The channel crossing happend on last sat. it kick major….well nevermind. it was a lot of fun. i was on a boat the size of my moms mountaneer with my car parked in front for length and about twice as wide for about 13+ hrs. it was quite a bit of fun. We did it we broke the world record of a dive pull sled in cold water continously of 52 miles. the dive pull record is actually 62 miles but that was done scubado with lots of breaks in the caribian… wimp. anyway a week from this saturday i should be doing my juggling it will be fun. love all but especieally sarah. what happend to the vault girls??
tomarrow is the day of the channel crossing. hopefully. i am very excited for scott and the whole kronus team. scott is going to be underwater for 10 hours and travel at least 30 miles. the sub is frickin awesome. i am now a cockpit ergonomics designer. basically that means i put all the ball valves in places that were easy to reach and the hoses do not interfere with general operations of the sub. i also got pizza. it was good. i was at scotts for a long time today and another long day tomarrow. everyone have a nice day.

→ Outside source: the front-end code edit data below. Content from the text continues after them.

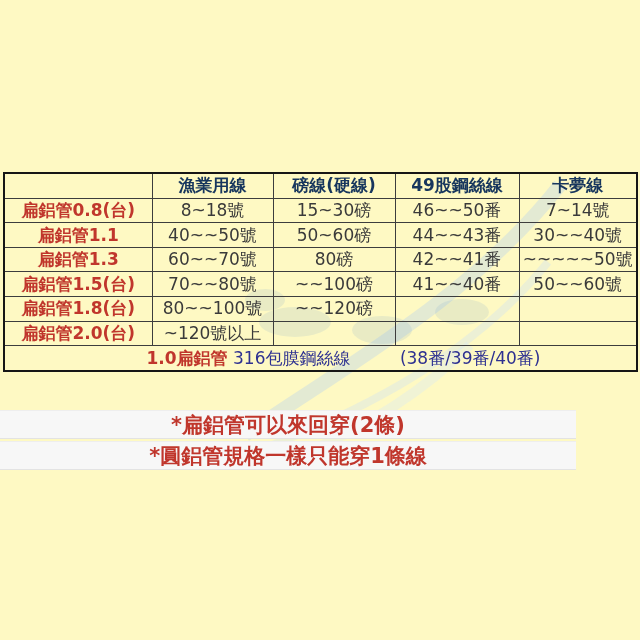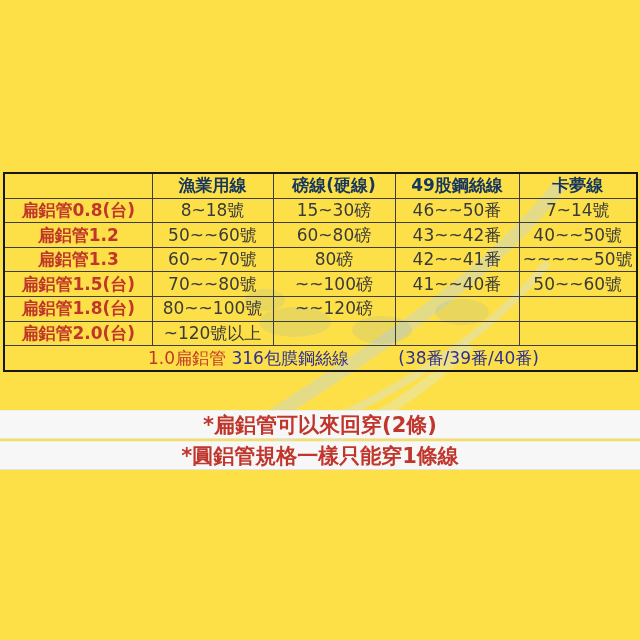--- a/index.html
+++ b/index.html
@@ -7,7 +7,7 @@
     position: relative;
     width: 640px;
     height: 640px;
-    background: #fde047;
+    background: #fef9c3;
     overflow: hidden;
     font-family: "DejaVu Sans", "Liberation Sans", sans-serif;
   }

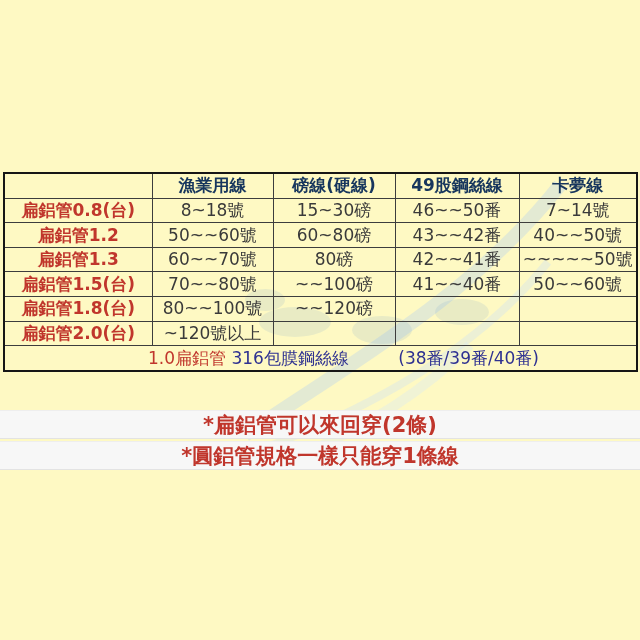--- a/index.html
+++ b/index.html
@@ -128,6 +128,13 @@
           <td class="data-cell">7~14號</td>
         </tr>
         <tr>
+          <td class="label-cell">扁鋁管1.1</td>
+          <td class="data-cell">40~~50號</td>
+          <td class="data-cell">50~60磅</td>
+          <td class="data-cell">44~~43番</td>
+          <td class="data-cell">30~~40號</td>
+        </tr>
+        <tr>
           <td class="label-cell">扁鋁管1.2</td>
           <td class="data-cell">50~~60號</td>
           <td class="data-cell">60~80磅</td>

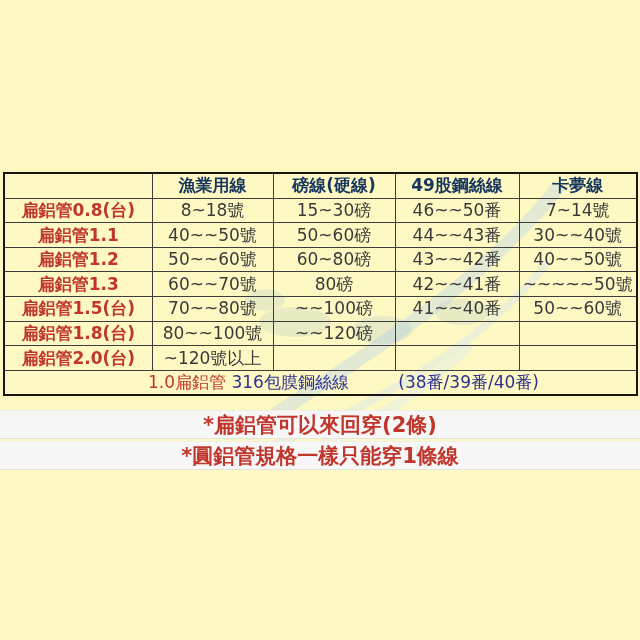--- a/index.html
+++ b/index.html
@@ -135,13 +135,6 @@
           <td class="data-cell">30~~40號</td>
         </tr>
         <tr>
-          <td class="label-cell">扁鋁管1.2</td>
-          <td class="data-cell">50~~60號</td>
-          <td class="data-cell">60~80磅</td>
-          <td class="data-cell">43~~42番</td>
-          <td class="data-cell">40~~50號</td>
-        </tr>
-        <tr>
           <td class="label-cell">扁鋁管1.3</td>
           <td class="data-cell">60~~70號</td>
           <td class="data-cell">80磅</td>

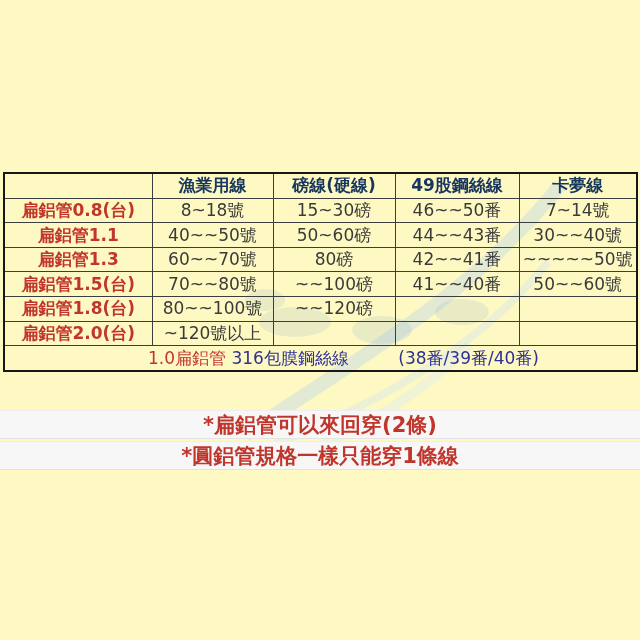--- a/index.html
+++ b/index.html
@@ -55,7 +55,7 @@
   .footer-label {
     color: var(--label-red, #c0362c);
     padding-left: 5px;
-    font-weight: 400;
+    font-weight: 700;
     margin-left: 41px;
   }
   .footer-wire {

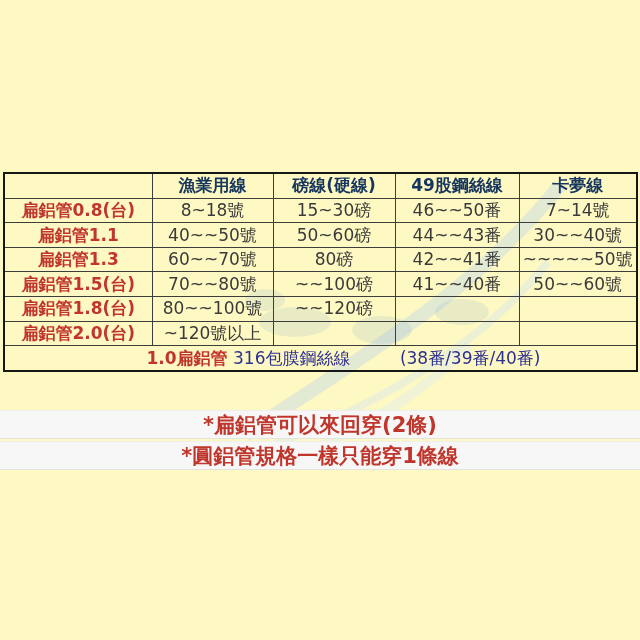--- a/index.html
+++ b/index.html
@@ -69,7 +69,7 @@
   .note {
     position: absolute;
     left: 0;
-    width: 640px;
+    width: 576px;
     height: 29px;
     background: var(--note-bg, #f7f7f7);
     border-top: 1px solid #eeeeee;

sorry it has been so long since i have writen. i am having a good time but am very tired and so i am lazy. i have been spending most of my time workin and going to school. it has been fun. on sun i worked 16.25 hours at hollywood. don’t do that ever. granted i made over 130 dollers that day but still it kindof sucked. at school we have a final and it is going to be so easy. i am going to get at least and 88% so that should be fun. I am almost done and will have to move home soon. YIPEE. i am so excited. i can not wait. this weeks movie realeases are scooby doo and enough with j-lo. spider man on vid comes out nov 1st that is all
whopee the carnivals in town. as i was driving home from work this morning @1am ish, i noticed that once again the carnival was setting up for another dun filled two weeks of carneys and crazy people. it is the strangest thing because they come religously aronde the first of the month every other month weird. just thought you guys should know
Sorry that it has been so long since I have written. My site wouldn?t let me post and I can?t get a hold of Harper. I have been busy with school and work. This will probably be the only post until next Sunday because I am training all this week. I have been working about 20-30 hours a week and going to school and doing homework, LOTS AND LOTS OF HOMEWORK. This weekend my roommate got the network adapter for his PS2; he has been playing it a lot it is funny to watch. Also this weekend Sarah and Joanna moved into their house, it was stressful but I think it all worked out ok. Last weekend I saw XXX it was really cool. The effects and stunts where so cool. Vin Diesel is such a bad ass. I also saw Austin Powers 3 again. It was funny again. The way that they were able to spoof themselves was hilarious. Tonight I watched the movie the sweetest thing with Cameron Diaz. It is a pretty funny movie. I am enjoying school a lot. We are finishing up MT and PT this week and then next week we are going to start UT. I hope that everyone is well and good. I am putting most of my CDs on my computer, that is taking a long time but it allows me to use my computer as the ultimate stereo. That is all for now. Sarah I love you a lot and miss u a lot. Joanna and Sarah congratulations on moving into your house. Mom and Dad I love you and miss you. Harper Thx for my ticket. I love you. Bye
my mom and brother came and visited. it was fun harper smells bad, all the time. I started my specialty now. i am learning to be a certified welding inspector. i am watching king of the hill it is very funny. hanks lawn has been dug up by archeologists. hee hee. i have been reading alot of school books today it was not fun the material is cool but the reading is dry. i read the devine secrets of the yaya sisterhood. it was really really good. i enjoyed the story but it was sad when vivis love died in the war.
the vault girls are big meanies and they smell bad…..except for sarah. i love sarah.